Airbnb e Coldiretti insieme per riscoperta distretti vino

Accelera l’enoturismo Made in Italy, e con esso le opportunità per le comunità locali a vocazione vitivinicola, territori rurali in cui l’infrastruttura turistica non può prescindere dalla vacanza in casa o in agriturismo per continuare a crescere. Se ne è discusso nel corso del convegno ‘I luoghi del vino, eccellenza made in Italy e strategie per il turismo diffuso’, all’interno di Vinitaly, al termine del quale Airbnb e Coldiretti hanno ufficializzato un ‘patto’ per la promozione e la riscoperta dei distretti del vino italiani al di fuori delle tradizionali mete turistiche.

Una recente indagine Airbnb in Italia ha mostrato che per oltre 2 ospiti su 3 soggiornare in casa è il modo migliore per entrare in contatto con la cultura locale. L’impegno di Airbnb nel promuovere l’enoturismo costruisce sulla popolarità della categoria Vigneti, che consente agli ospiti di cercare un alloggio in zone di coltura della vite. Dalla sua introduzione, Vigneti è diventata rapidamente una delle categorie più popolari su Airbnb. Solo in Italia ci sono oltre 33.000 annunci nella categoria. I pernottamenti nei vigneti sono aumentati del 400% nel 2023 rispetto al 2022, con oltre 880mila visitatori ospitati e una durata media del soggiorno di 3,88 notti. Gli host che offrono soggiorni vicino ai vigneti hanno guadagnato collettivamente più di 200 milioni di euro solo nel 2023, mentre l’host italiano tipico nella categoria ha guadagnato in genere circa 4.500 euro nello stesso periodo.

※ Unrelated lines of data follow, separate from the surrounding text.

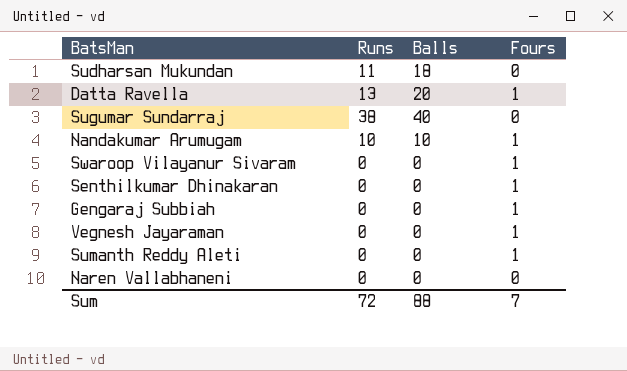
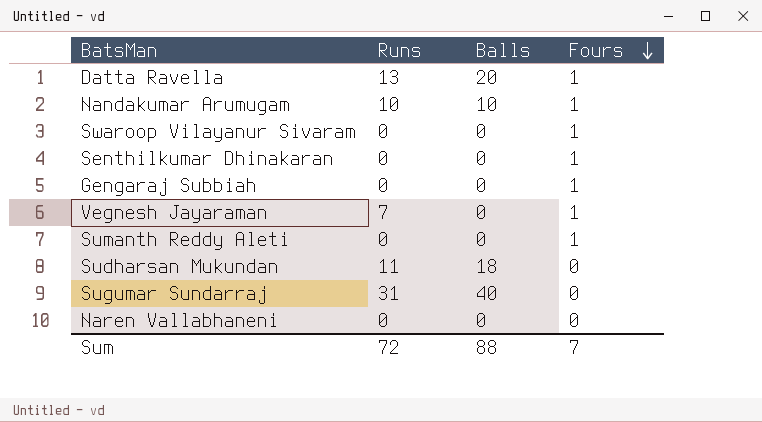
row order: none -> Fours descending
Vegnesh Jayaraman | Runs: 0 -> 7
Sugumar Sundarraj | Runs: 38 -> 31

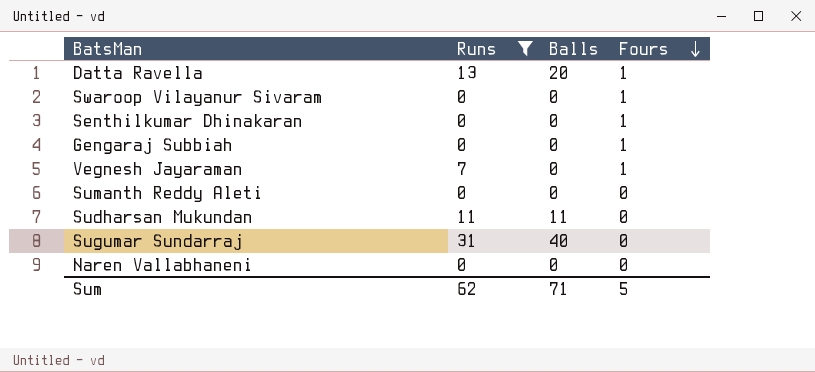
filter: none -> Runs != 10
Sumanth Reddy Aleti | Fours: 1 -> 0
Sudharsan Mukundan | Balls: 18 -> 11
Sum | Runs: 72 -> 62
Sum | Balls: 88 -> 71
Sum | Fours: 7 -> 5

La campagna Airbnb-Coldiretti è volta a promuovere e rafforzare la tradizione vitivinicola italiana attraverso la rete di host, che fungeranno da ‘ambasciatori’ del territorio. Inizialmente, Airbnb e Coldiretti hanno individuato tre distretti vitivinicoli d’eccellenza in cui le conoscenze e le competenze tradizionali sono tramandate di generazione in generazione:

  • Le Colline del Prosecco di Conegliano e Valdobbiadene (TV) in Veneto;
  • I Castelli Romani (RM) nel Lazio;
  • Il Parco del Pollino (CS) in Calabria.

La campagna è di ampia portata e comprende un approccio su più fronti in ciascuna delle tre aree di interesse del Paese, tra cui:

  • Un sito web dedicato (disponibile in italiano e in inglese) per ogni distretto, che presenta le caratteristiche dei territori vitivinicoli italiani;
  • Webinar per gli host delle tre regioni coinvolte per fornire loro approfondimenti sull’iniziativa;
  • Una campagna di sensibilizzazione via e-mail agli host della zona per incoraggiarli a sostenere il progetto e dotarli dei  materiali dell’iniziativa, inclusi codici QR collegati alle  rispettive pagine per gli ospiti;
  • Diffusione sui media a tutto campo, attraverso la stampa e le piattaforme digitali per ampliare la conoscenza dell’iniziativa.

Secondo l’indagine Airbnb, il 68% degli ospiti ritiene che viaggiare tramite Airbnb restituisca un legame più stretto con la cultura locale rispetto ad un soggiorno in hotel o in un resort.  Gli host, che offrono costantemente suggerimenti agli ospiti, giocano un ruolo fondamentale all’interno delle loro comunità, mettendo a disposizione informazioni su:

  • Siti o attività culturali (39%)
  • Negozi o boutique (22%)
  • Aree poco note ai turisti (16%)

“La partnership di Airbnb con Coldiretti è orientata a promuovere un turismo sostenibile che rispetti le comunità locali e l’ambiente. La nostra collaborazione mira a rafforzare l’economia dei micro e piccoli agricoltori in Italia attraverso questi percorsi dedicati. Crediamo fermamente che questo sostegno non solo promuova un modo di viaggiare più sostenibile, ma contribuisca anche alla vitalità del settore turistico”, ha detto Valentina Reino, Head of Public Policy & Campaign di Airbnb Italia.

“Un accordo come questo è la dimostrazione di come la crescita del fenomeno dell’enoturismo confermi il vino come valore aggiunto per il nostro made in Italy. Per questo è stato importante il lavoro fatto dalle nostre aziende, dalle cantine e dagli agriturismi italiani, per rendere i luoghi del vino sempre più mete di vacanza e visite da parte dei tanti turisti italiani e stranieri. Da noi visitare una cantina non è un’azione commerciale, è un’esperienza di storia, gusto, passione e futuro”, ha commentato Ettore Prandini, Presidente nazionale Coldiretti.